This is the second of the new Accurate Armour
figures I picked up when I was down at Duxford on the 21st June, the first figure was Reviewed Here
on Armorama. This will be a brief look at kit F25, which is another welcome addition to the genre.
Accurate Armour figures come packed in a sturdy plastic bag, stapled to a backing card. On the front of the card are the company name and a description of the figure, on the reverse side are the company contact details.
The figure is cast in a light cream resin, a small air bubble exists on the lower right hand trouser leg. There are some flaws with this figure which is a pity (see below). This is a simple figure consisting of 6 parts; the body cast as a whole, with the arms, head, cap and orders as separate items. There will be some pour stubs to remove from the feet, left arm and head with a little clean up required between the legs, so all the tools you should need would be a good sharp razor saw, X-acto blade and a board to smooth the cut ends.
The figure depicts a standing British Officer wearing an officers cap. The left and right arms are designed so that the figure is holding a Baton tucked in under his right arm, and holding a set of orders in his left hand. Feet to collar he stands about 46/47mm in height.
The Officer is dressed in 37/40 Battledress, complete with shirt and tie. This is a fair representation of the uniform, although the detail on the right hand hip pocket doesn’t exist and the detail on the large map pocket on the left leg is very poor/faint. There are nice folds and creases in the uniform and this figure should paint up nicely. To complete the uniform, the figure is wearing officers’ ammo boots and anklets. There was a small air bubble on the bottom of the right hand trouser leg as mentioned above.
The Officer is wearing 37 pattern skeleton order, around the waist is a 37 pattern belt with a pistol holster on the left hand side, binocular case on the right hand side and above each a small ammo pouch. The detail on the brasses is fair, and the rear buckles are shown on the belt. Studs are present on the pouches and holster. The shoulder straps are there, but again like the left hand side pocket, detail is very faint.

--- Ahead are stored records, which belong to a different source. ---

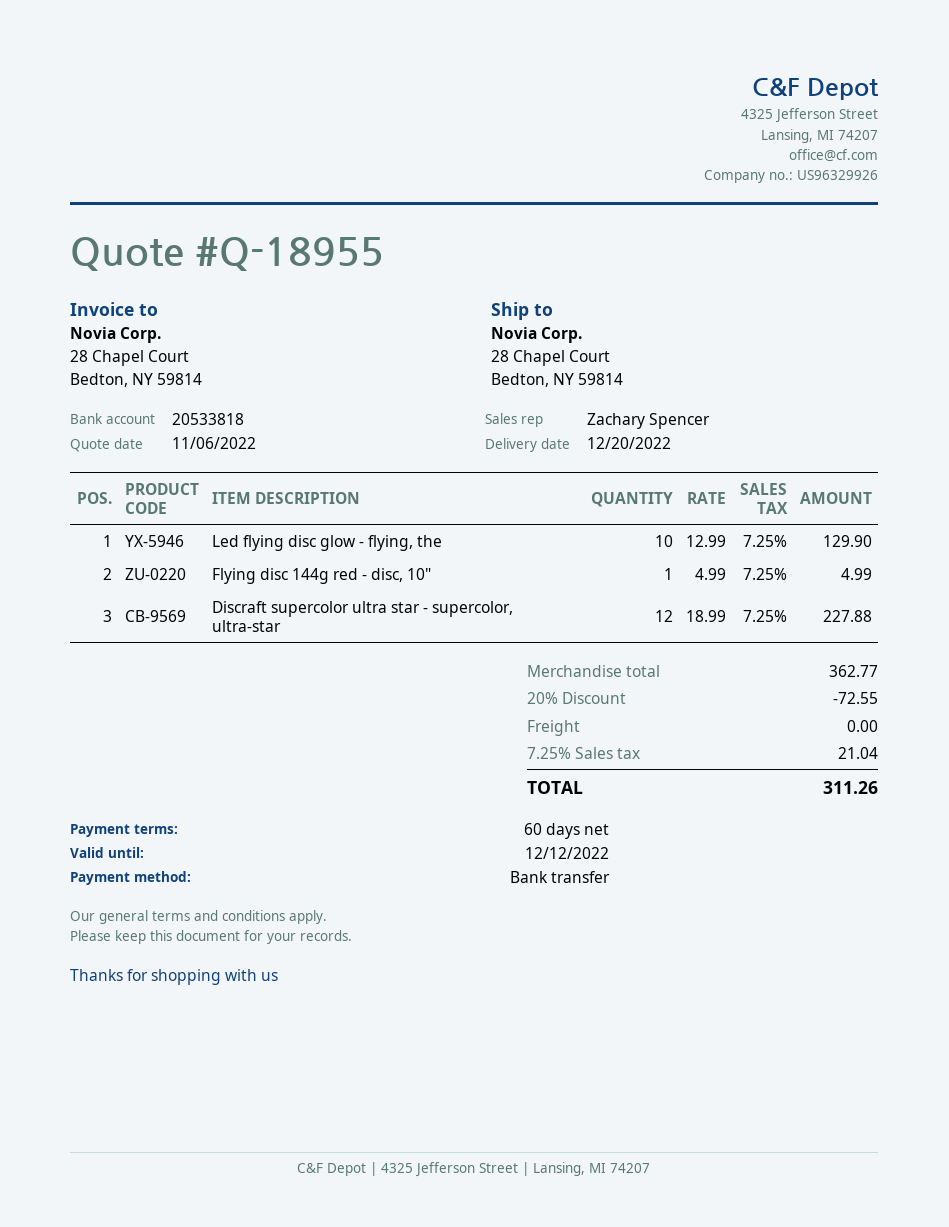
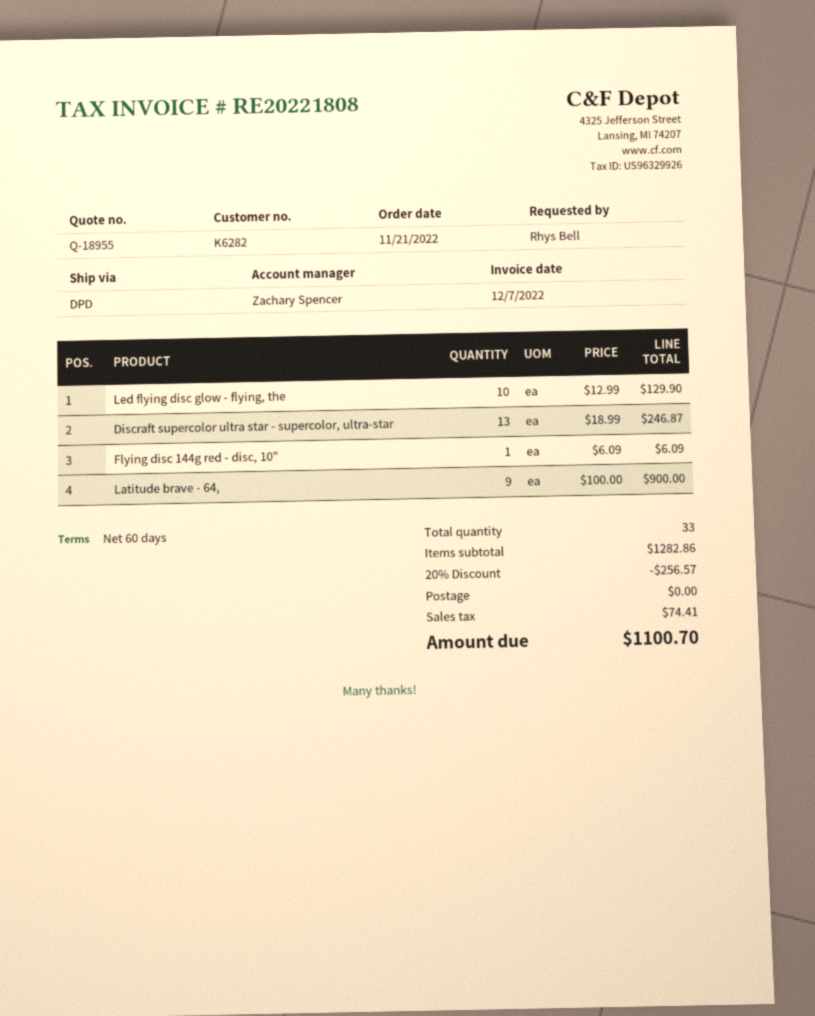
Flying disc 144g red - disc, 10": 1 x 4.99 = 4.99 -> 1 x 6.09 = 6.09
Discraft supercolor ultra star - supercolor, ultra-star: 12 x 18.99 = 227.88 -> 13 x 18.99 = 246.87
Latitude brave - 64,: none -> 9 x 100.00 = 900.00
subtotal: 362.77 -> 1282.86
discount: 20% = 72.55 -> 20% = 256.57
tax: 21.04 -> 74.41
total: 311.26 -> 1100.70

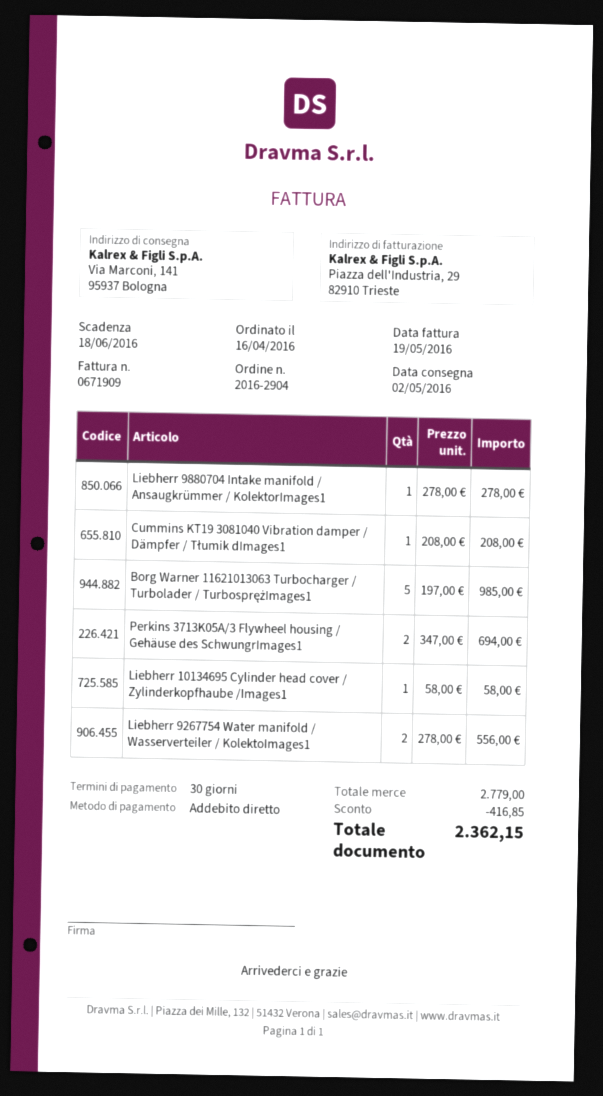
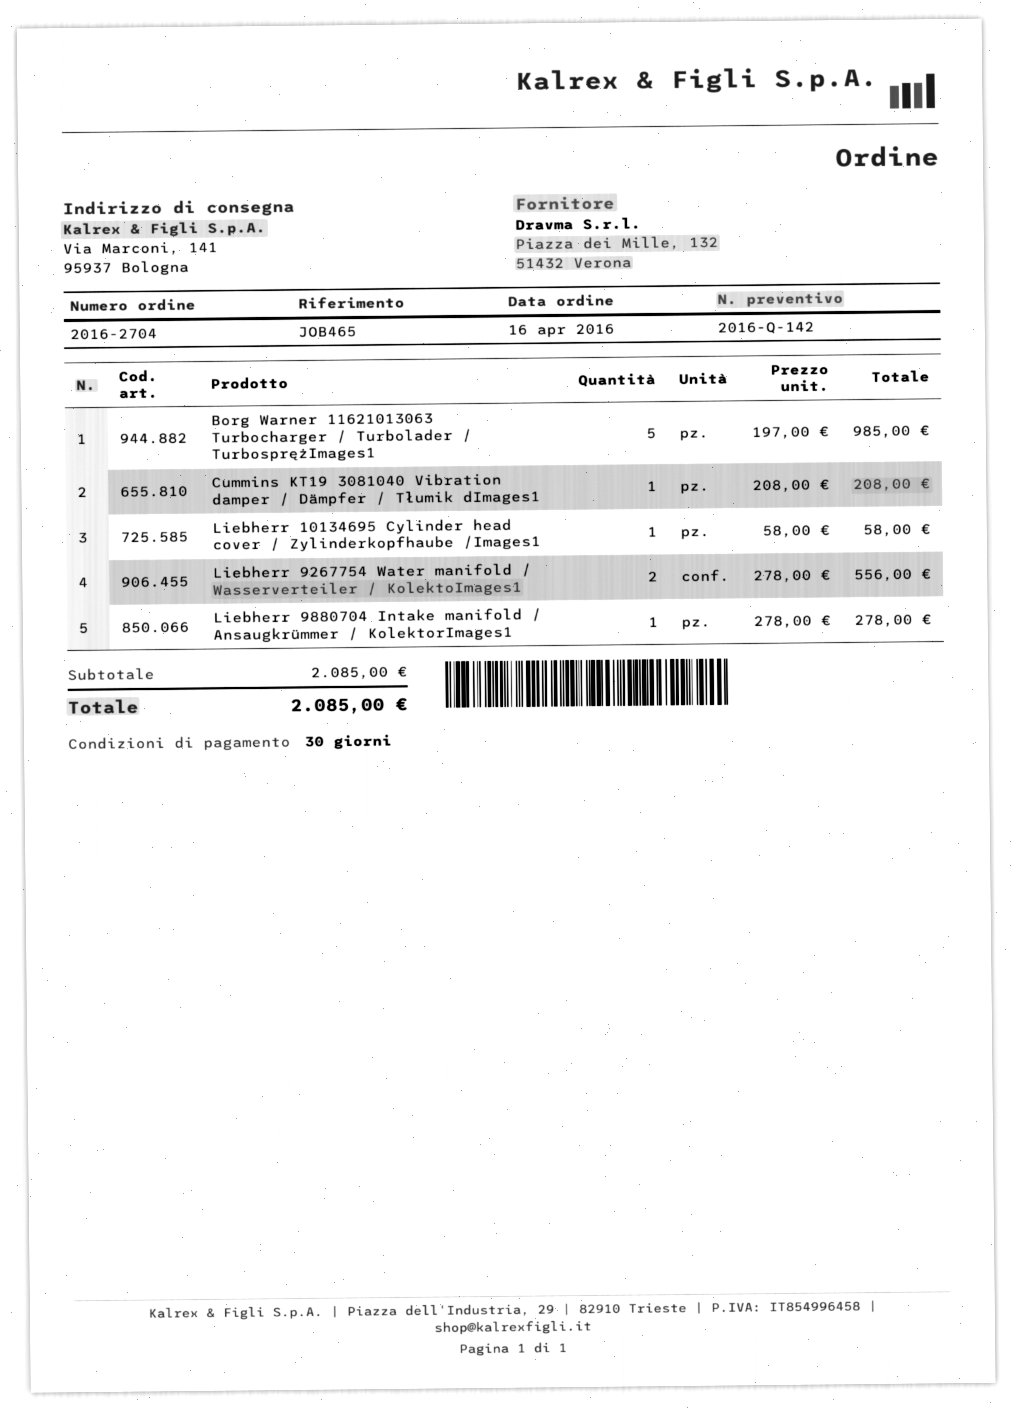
order number: 2016-2904 -> 2016-2704
Perkins 3713K05A/3 Flywheel housing / Gehäuse des SchwungrImages1: 2 x 347.00 = 694.00 -> none
subtotal: 2779.00 -> 2085.00
discount: 416.85 -> none
total: 2362.15 -> 2085.00

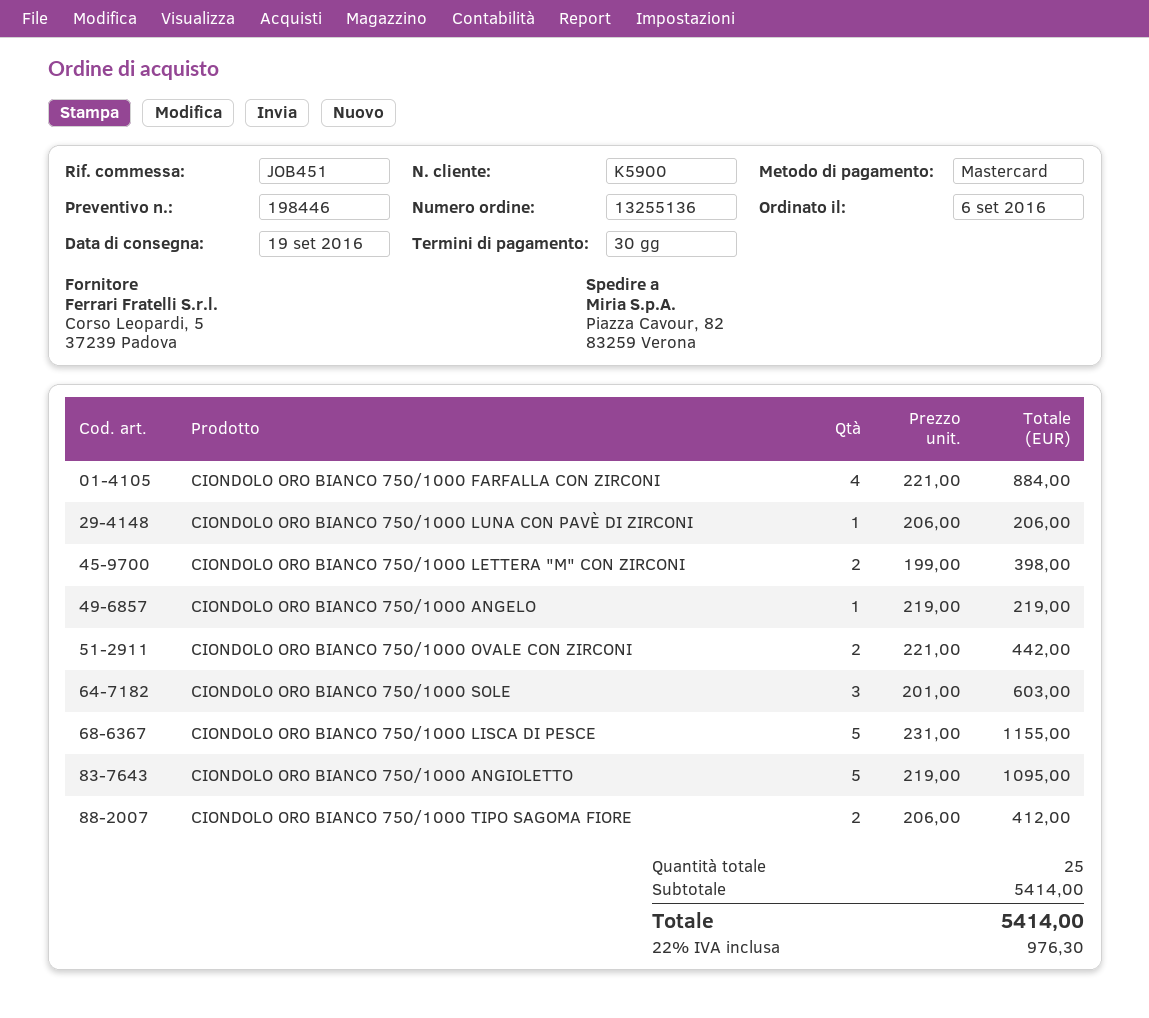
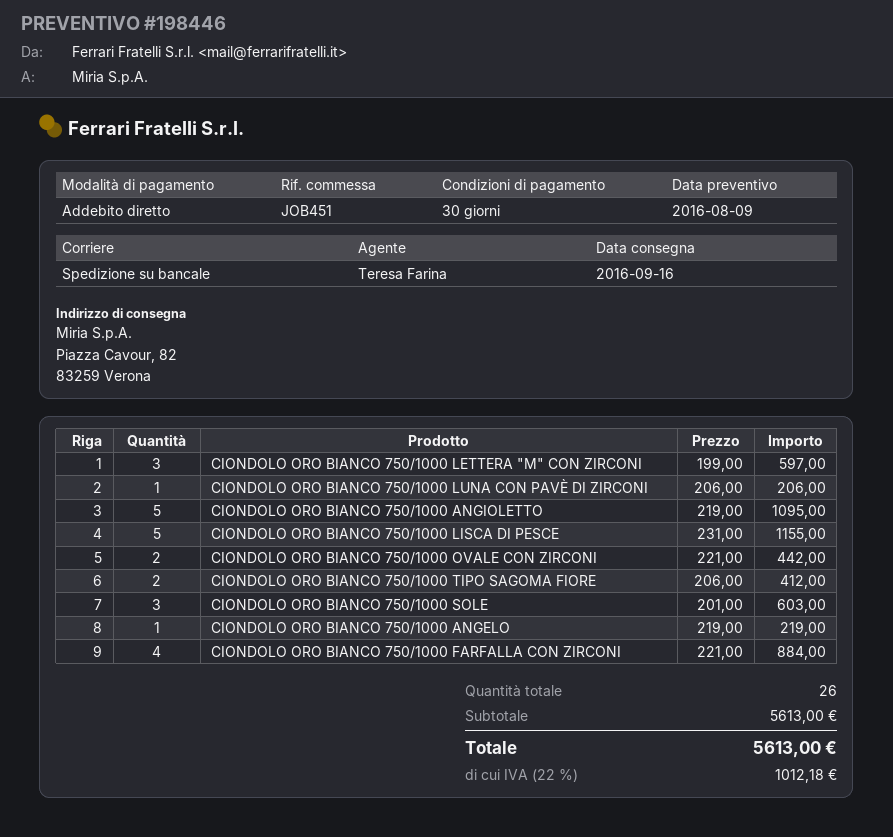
delivery date: 2016-09-19 -> 2016-09-16
payment method: Mastercard -> direct debit
CIONDOLO ORO BIANCO 750/1000 LETTERA "M" CON ZIRCONI: 2 x 199.00 = 398.00 -> 3 x 199.00 = 597.00
total quantity: 25 -> 26
subtotal: 5414.00 -> 5613.00
tax: 22% = 976.30 -> 22% = 1012.18
total: 5414.00 -> 5613.00

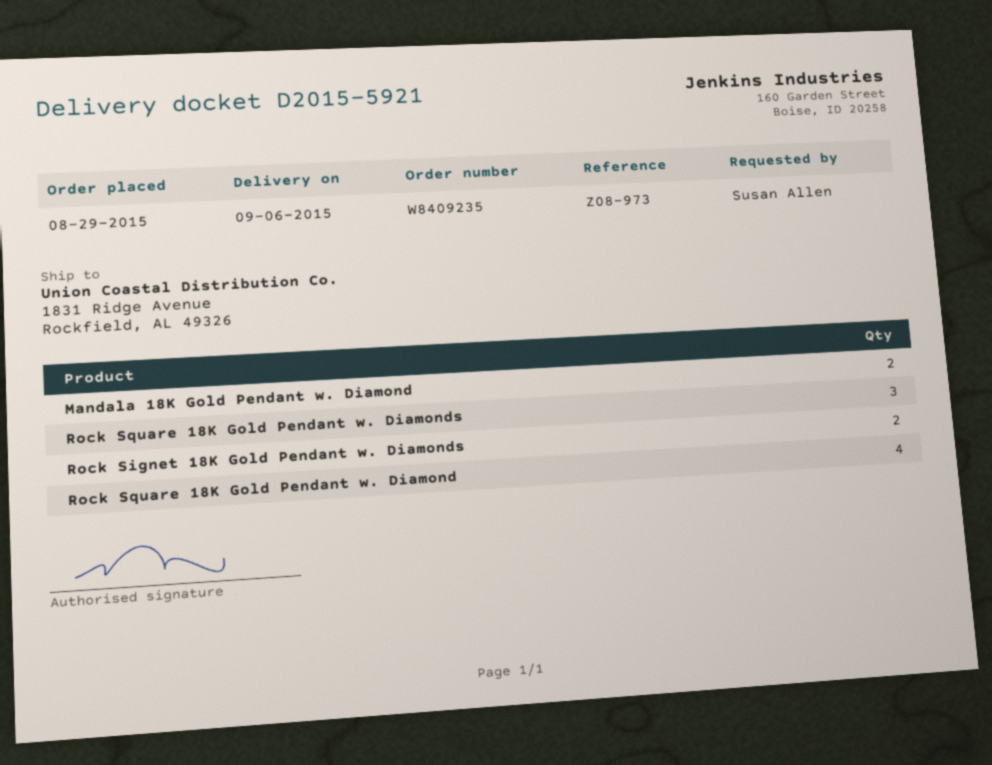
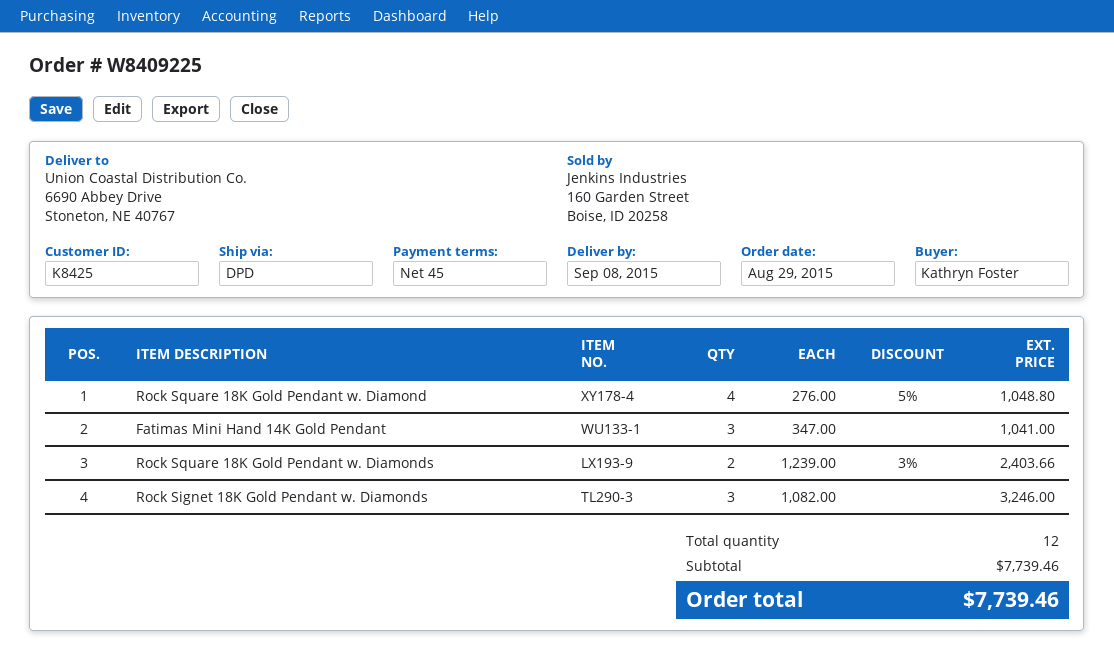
order number: W8409235 -> W8409225
delivery date: 2015-09-06 -> 2015-09-08
ordered by: Susan Allen -> Kathryn Foster
ship to: 1831 Ridge Avenue, Rockfield, AL 49326 -> 6690 Abbey Drive, Stoneton, NE 40767
Mandala 18K Gold Pendant w. Diamond: 2 -> none
Rock Square 18K Gold Pendant w. Diamonds: 3 -> 2
Rock Signet 18K Gold Pendant w. Diamonds: 2 -> 3
Fatimas Mini Hand 14K Gold Pendant: none -> 3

The head depicts the face of an older mature soldier. The detail is quite sharp and he wears a fine moustache. The officers’ cap comes as a separate item and will need some careful removal from the stub. The leather chin strap is present on the cap and two faint buttons can just be seen, although there is no cap badge present.
The arms are quite well done, but again the cuff detail is poorly depicted. The right arm holding the Baton will also need careful removal from the stub. You get a thin rectangle of resin that I assume is the orders but I would just ditch that and use your own.
As far as the pose is concerned, this chap could be a Senior Officer or Quartermaster type. It may not seem a particularly exciting pose, but I like it. I saw the figure with a Humber Box in the background and standing outside the vehicle he looks the part. The figure could also be used successfully as a Home Guard type or with a change of head as a younger Officer.
It is always good to see more British/Commonwealth figures coming on to the market. Overall, this is a reasonably detailed figure. However, I was disappointed at the almost invisible left hand map pocket, and for some reason the rear hip pocket is missing, although there is what appears to be a small dip where it was meant to go. The general look of the uniform is good, the missing detail a bit annoying and the cuffs on the battledress not up to standard at all. The shoulder straps could have been much sharper, too, and the addition of a cap badge on the officer cap would have been welcome.
It would have been nice to have the option of a different head, but as a Senior Officer I believe he fits the part.
I am assuming he was also designed to go with the 1st figure WW2 British Officer with Helmet
, that I purchased at the same time.
Neither of these figures were shown on the Accurate Armour web site last time I looked, so perhaps I got a trial run example, and the errors will be fixed when these are available on line?
After working with this figure for awhile I found the quality to be a bit higher than previously thought, hence raising the rating from 65% to 75%.